[Opening Data provided section]
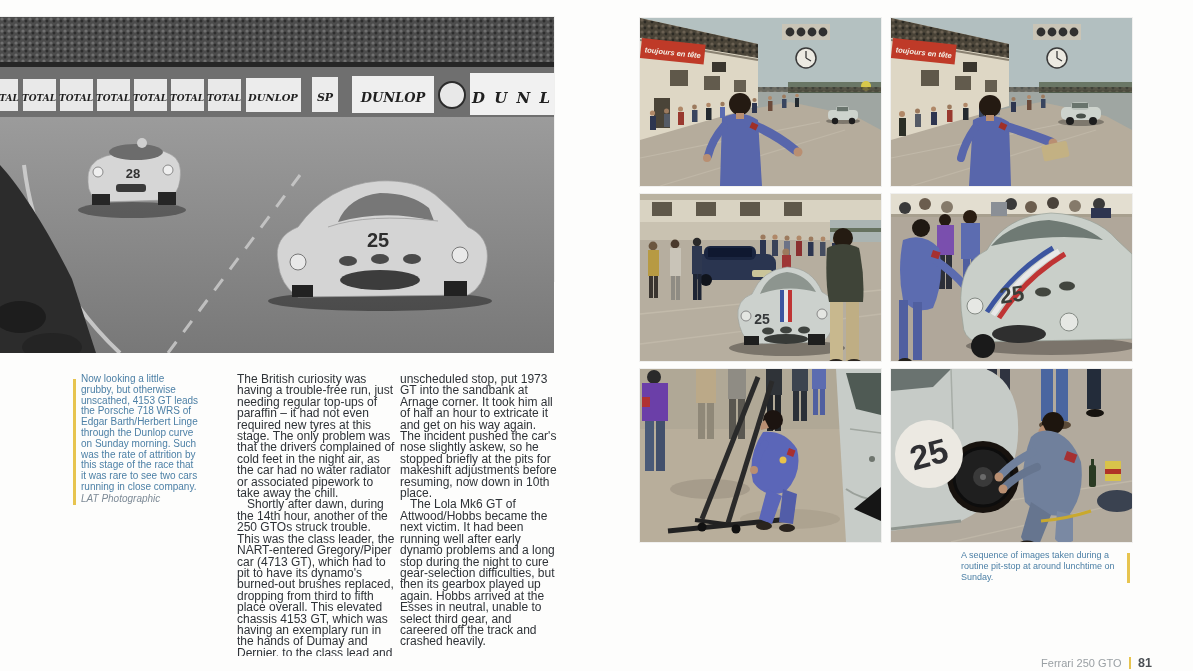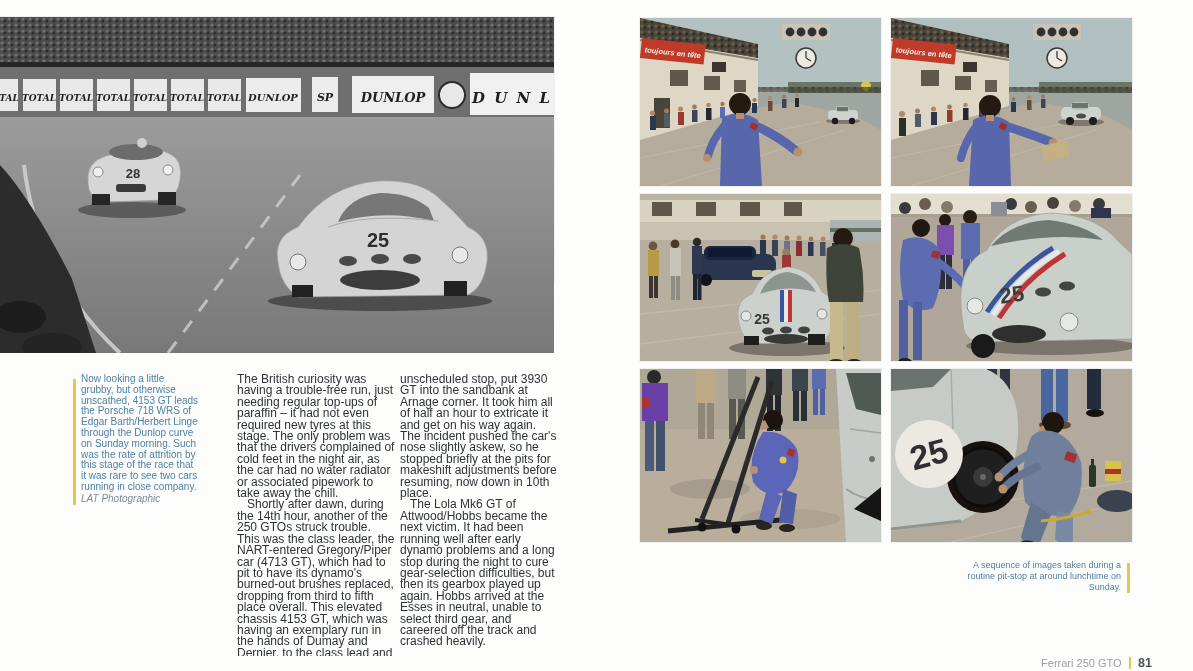--- a/index.html
+++ b/index.html
@@ -28,21 +28,21 @@
   .col p.indent{text-indent:10px;}
   
   .ph-r1c1{left:44px;top:18px;width:241px;height:168px;}
   .ph-r1c2{left:295px;top:18px;width:241px;height:168px;}
   .ph-r2c1{left:44px;top:194px;width:241px;height:167px;}
   .ph-r2c2{left:295px;top:194px;width:241px;height:167px;}
   .ph-r3c1{left:44px;top:369px;width:241px;height:173px;}
   .ph-r3c2{left:295px;top:369px;width:241px;height:173px;}
   
   .caption-right{position:absolute;right:72px;top:550px;width:160px;color:#4d80a6;
-                 font-size:9px;line-height:11px;text-align:right;margin-top:10px;}
+                 font-size:9px;line-height:11px;}
   .caption-right .bar{right:-9px;left:auto;top:3px;height:30px;}
   .caption-right p{margin:0;}
   
   .footer{position:absolute;top:655px;height:16px;display:flex;align-items:center;gap:7px;
           font-size:11px;}
   .footer .pageno{font-size:12.5px;color:#4b5055;font-weight:bold;}
   .footer .fbar{width:2.5px;height:12px;background:#e7c44f;}
   .footer .ftitle{color:#9aa0a4;font-size:11px;}
   .footer-left{left:50px;margin-top:44px;}
   .footer-right{right:41px;}
@@ -142,21 +142,21 @@
       <span class="cap-bar bar"></span>
       <p>Now looking a little grubby, but otherwise unscathed, 4153 GT leads the Porsche 718 WRS of Edgar Barth/Herbert Linge through the Dunlop curve on Sunday morning. Such was the rate of attrition by this stage of the race that it was rare to see two cars running in close company.</p>
       <p class="credit">LAT Photographic</p>
     </aside>
 
     <div class="col col1">
       <p>The British curiosity was having a trouble-free run, just needing regular top-ups of paraffin – it had not even required new tyres at this stage. The only problem was that the drivers complained of cold feet in the night air, as the car had no water radiator or associated pipework to take away the chill.</p>
       <p class="indent">Shortly after dawn, during the 14th hour, another of the 250 GTOs struck trouble. This was the class leader, the NART-entered Gregory/Piper car (4713 GT), which had to pit to have its dynamo's burned-out brushes replaced, dropping from third to fifth place overall. This elevated chassis 4153 GT, which was having an exemplary run in the hands of Dumay and Dernier, to the class lead and third place overall, with the sister Belgian entry of Blaton/Langlois van Ophem not far behind.</p>
     </div>
     <div class="col col2">
-      <p>unscheduled stop, put 3930 GT into the sandbank at Arnage corner. It took him all of half an hour to extricate it and get on his way again. The incident pushed the car's nose slightly askew, so he stopped briefly at the pits for makeshift adjustments before resuming, now down in 10th place.</p>
+      <p>unscheduled stop, put 1973 GT into the sandbank at Arnage corner. It took him all of half an hour to extricate it and get on his way again. The incident pushed the car's nose slightly askew, so he stopped briefly at the pits for makeshift adjustments before resuming, now down in 10th place.</p>
       <p class="indent">The Lola Mk6 GT of Attwood/Hobbs became the next victim. It had been running well after early dynamo problems and a long stop during the night to cure gear-selection difficulties, but then its gearbox played up again. Hobbs arrived at the Esses in neutral, unable to select third gear, and careered off the track and crashed heavily.</p>
     </div>
 
     <div class="footer footer-left">
       <span class="pageno">80</span>
       <span class="fbar"></span>
       <span class="ftitle">Sunday Cars</span>
     </div>
   </section>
[Closing Data provided section]
The task
In your copy of the data above, leave out the pictures and repeat everything else exactly.

Task response
--- a/index.html
+++ b/index.html
@@ -28,21 +28,21 @@
   .col p.indent{text-indent:10px;}
   
   .ph-r1c1{left:44px;top:18px;width:241px;height:168px;}
   .ph-r1c2{left:295px;top:18px;width:241px;height:168px;}
   .ph-r2c1{left:44px;top:194px;width:241px;height:167px;}
   .ph-r2c2{left:295px;top:194px;width:241px;height:167px;}
   .ph-r3c1{left:44px;top:369px;width:241px;height:173px;}
   .ph-r3c2{left:295px;top:369px;width:241px;height:173px;}
   
   .caption-right{position:absolute;right:72px;top:550px;width:160px;color:#4d80a6;
-                 font-size:9px;line-height:11px;text-align:right;margin-top:10px;}
+                 font-size:9px;line-height:11px;}
   .caption-right .bar{right:-9px;left:auto;top:3px;height:30px;}
   .caption-right p{margin:0;}
   
   .footer{position:absolute;top:655px;height:16px;display:flex;align-items:center;gap:7px;
           font-size:11px;}
   .footer .pageno{font-size:12.5px;color:#4b5055;font-weight:bold;}
   .footer .fbar{width:2.5px;height:12px;background:#e7c44f;}
   .footer .ftitle{color:#9aa0a4;font-size:11px;}
   .footer-left{left:50px;margin-top:44px;}
   .footer-right{right:41px;}
@@ -142,21 +142,21 @@
       <span class="cap-bar bar"></span>
       <p>Now looking a little grubby, but otherwise unscathed, 4153 GT leads the Porsche 718 WRS of Edgar Barth/Herbert Linge through the Dunlop curve on Sunday morning. Such was the rate of attrition by this stage of the race that it was rare to see two cars running in close company.</p>
       <p class="credit">LAT Photographic</p>
     </aside>
 
     <div class="col col1">
       <p>The British curiosity was having a trouble-free run, just needing regular top-ups of paraffin – it had not even required new tyres at this stage. The only problem was that the drivers complained of cold feet in the night air, as the car had no water radiator or associated pipework to take away the chill.</p>
       <p class="indent">Shortly after dawn, during the 14th hour, another of the 250 GTOs struck trouble. This was the class leader, the NART-entered Gregory/Piper car (4713 GT), which had to pit to have its dynamo's burned-out brushes replaced, dropping from third to fifth place overall. This elevated chassis 4153 GT, which was having an exemplary run in the hands of Dumay and Dernier, to the class lead and third place overall, with the sister Belgian entry of Blaton/Langlois van Ophem not far behind.</p>
     </div>
     <div class="col col2">
-      <p>unscheduled stop, put 3930 GT into the sandbank at Arnage corner. It took him all of half an hour to extricate it and get on his way again. The incident pushed the car's nose slightly askew, so he stopped briefly at the pits for makeshift adjustments before resuming, now down in 10th place.</p>
+      <p>unscheduled stop, put 1973 GT into the sandbank at Arnage corner. It took him all of half an hour to extricate it and get on his way again. The incident pushed the car's nose slightly askew, so he stopped briefly at the pits for makeshift adjustments before resuming, now down in 10th place.</p>
       <p class="indent">The Lola Mk6 GT of Attwood/Hobbs became the next victim. It had been running well after early dynamo problems and a long stop during the night to cure gear-selection difficulties, but then its gearbox played up again. Hobbs arrived at the Esses in neutral, unable to select third gear, and careered off the track and crashed heavily.</p>
     </div>
 
     <div class="footer footer-left">
       <span class="pageno">80</span>
       <span class="fbar"></span>
       <span class="ftitle">Sunday Cars</span>
     </div>
   </section>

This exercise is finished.